Call of Duty: Advanced Warfare starring Kevin Fowler likely had a similar budget to Transformers: Age of Extinction, and I’m actually willing to bet (based on no knowledge at all beyond the trailer) that it has more interesting stuff in it. It undoubtedly provides more hours of entertainment. I’m just skeptical about producers’ low esteem for gamers even moreso than Hollywood’s for moviegoers, because the dumbing-down isn’t based on averaging out international tastes (exploding robots being the one thing American and Chinese moviegoers enjoy absolutely identically), it’s based on condescending to 14-year-old boys. Yes, 14-year-old boys tend to like football, basketball, guns, and cleavage, but they like other stuff too, and the people producing this stuff should know that. I can excuse their treating foreigners like aliens and dishing up whatever crap they seem to buy, but children are not aliens. We have some intuitions we can call on, right? Some human insight? There are very few expensive games rooted in human insight.

Feels too risky! I can relate.


Anyway, Lost Coast is just a tech demo in game form, but instead of just bringing it to some expo, they gave it to all their customers as a freebie, and added some Criterion-style commentary, accessed (if you turn it on) through floating speech bubbles strewn surrealistically through the game world like Magrittean litter. At the end, the boss says “This has been an experiment on our part to see if our community would find it interesting to learn more about our development process. … If people like this, we’ll keep producing this kind of content for all of our games going forward.” I was reminded of Unca’ Walt Disney using his TV show to tell us all how the magic is made, because he intuited that technical transparency is actually good for brand loyalty, and good for the culture generally.
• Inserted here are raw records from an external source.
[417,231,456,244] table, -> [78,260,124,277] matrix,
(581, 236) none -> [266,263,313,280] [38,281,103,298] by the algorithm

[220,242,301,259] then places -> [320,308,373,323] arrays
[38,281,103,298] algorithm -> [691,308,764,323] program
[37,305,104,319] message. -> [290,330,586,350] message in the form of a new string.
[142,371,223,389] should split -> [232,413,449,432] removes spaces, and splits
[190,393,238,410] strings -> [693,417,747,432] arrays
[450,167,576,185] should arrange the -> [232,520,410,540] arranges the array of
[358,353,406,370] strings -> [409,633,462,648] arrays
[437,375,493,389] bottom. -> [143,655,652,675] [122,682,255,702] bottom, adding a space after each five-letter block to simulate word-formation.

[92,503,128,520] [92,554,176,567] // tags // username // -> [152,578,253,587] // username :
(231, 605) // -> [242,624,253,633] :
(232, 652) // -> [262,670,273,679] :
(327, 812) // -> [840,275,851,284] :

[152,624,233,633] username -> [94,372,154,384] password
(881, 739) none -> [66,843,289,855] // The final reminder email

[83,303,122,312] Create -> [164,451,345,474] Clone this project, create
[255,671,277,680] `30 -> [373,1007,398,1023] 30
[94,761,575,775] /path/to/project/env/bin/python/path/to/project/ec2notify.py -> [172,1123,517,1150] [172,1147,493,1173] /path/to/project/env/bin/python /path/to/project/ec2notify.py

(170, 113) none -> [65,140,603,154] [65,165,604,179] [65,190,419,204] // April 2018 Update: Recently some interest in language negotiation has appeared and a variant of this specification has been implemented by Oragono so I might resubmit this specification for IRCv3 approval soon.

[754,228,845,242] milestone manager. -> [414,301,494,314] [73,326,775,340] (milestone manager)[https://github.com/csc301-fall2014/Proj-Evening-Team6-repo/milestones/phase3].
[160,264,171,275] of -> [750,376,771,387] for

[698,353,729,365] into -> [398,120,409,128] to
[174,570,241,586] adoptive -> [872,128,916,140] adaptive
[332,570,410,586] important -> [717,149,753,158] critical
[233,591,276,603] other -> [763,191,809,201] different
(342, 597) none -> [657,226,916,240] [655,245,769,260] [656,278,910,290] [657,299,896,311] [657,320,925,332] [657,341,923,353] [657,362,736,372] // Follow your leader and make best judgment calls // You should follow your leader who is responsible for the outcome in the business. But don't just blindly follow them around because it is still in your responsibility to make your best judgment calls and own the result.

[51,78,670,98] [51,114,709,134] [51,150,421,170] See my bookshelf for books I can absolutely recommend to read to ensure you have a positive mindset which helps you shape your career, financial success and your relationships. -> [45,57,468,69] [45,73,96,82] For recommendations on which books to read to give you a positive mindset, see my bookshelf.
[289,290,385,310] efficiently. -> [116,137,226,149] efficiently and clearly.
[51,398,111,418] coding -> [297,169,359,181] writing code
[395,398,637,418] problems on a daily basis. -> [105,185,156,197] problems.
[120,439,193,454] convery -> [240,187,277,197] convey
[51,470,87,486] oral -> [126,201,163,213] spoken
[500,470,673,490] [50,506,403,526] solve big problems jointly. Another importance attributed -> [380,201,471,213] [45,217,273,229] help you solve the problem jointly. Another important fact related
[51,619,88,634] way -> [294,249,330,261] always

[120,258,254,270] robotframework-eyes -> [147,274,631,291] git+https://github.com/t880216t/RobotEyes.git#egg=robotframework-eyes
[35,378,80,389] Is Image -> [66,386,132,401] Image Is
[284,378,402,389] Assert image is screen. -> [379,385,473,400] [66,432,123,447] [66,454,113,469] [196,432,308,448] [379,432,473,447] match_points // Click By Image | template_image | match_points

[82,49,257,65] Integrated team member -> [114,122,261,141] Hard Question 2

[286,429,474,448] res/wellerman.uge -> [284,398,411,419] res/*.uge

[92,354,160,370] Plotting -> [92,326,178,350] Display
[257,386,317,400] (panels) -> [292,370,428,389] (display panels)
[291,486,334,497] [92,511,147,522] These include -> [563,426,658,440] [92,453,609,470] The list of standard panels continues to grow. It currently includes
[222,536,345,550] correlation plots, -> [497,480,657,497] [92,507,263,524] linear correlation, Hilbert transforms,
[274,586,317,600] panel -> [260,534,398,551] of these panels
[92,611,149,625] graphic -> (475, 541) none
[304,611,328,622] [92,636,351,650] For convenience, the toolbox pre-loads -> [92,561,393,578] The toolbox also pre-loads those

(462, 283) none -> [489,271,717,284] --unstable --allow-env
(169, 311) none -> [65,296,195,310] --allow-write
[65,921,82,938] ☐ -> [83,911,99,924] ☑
As I’ve said before, I really admire that, and I admire the similar insight on Valve’s part to see that compared to the movie business, video games had barely scratched the surface of behind-the-scenesery, and should get in on the act. Video games are really interesting machines to see inside!

Unsurprisingly, people did find it interesting and Valve did end up producing this kind of content for all of their games going forward. So get ready for some.


This little thing has no credits. The commentary is by Gabe Newell (managing director), Viktor Antonov (art director), Randy Lundeen (artist and level designer), Robin Walker (level designer), Gary McTaggart (graphics programmer), Chris Green (graphics programmer).

Man, this is a lot of Half-Life. How much more Half-Life is there? The answer is two, two more Half-Life.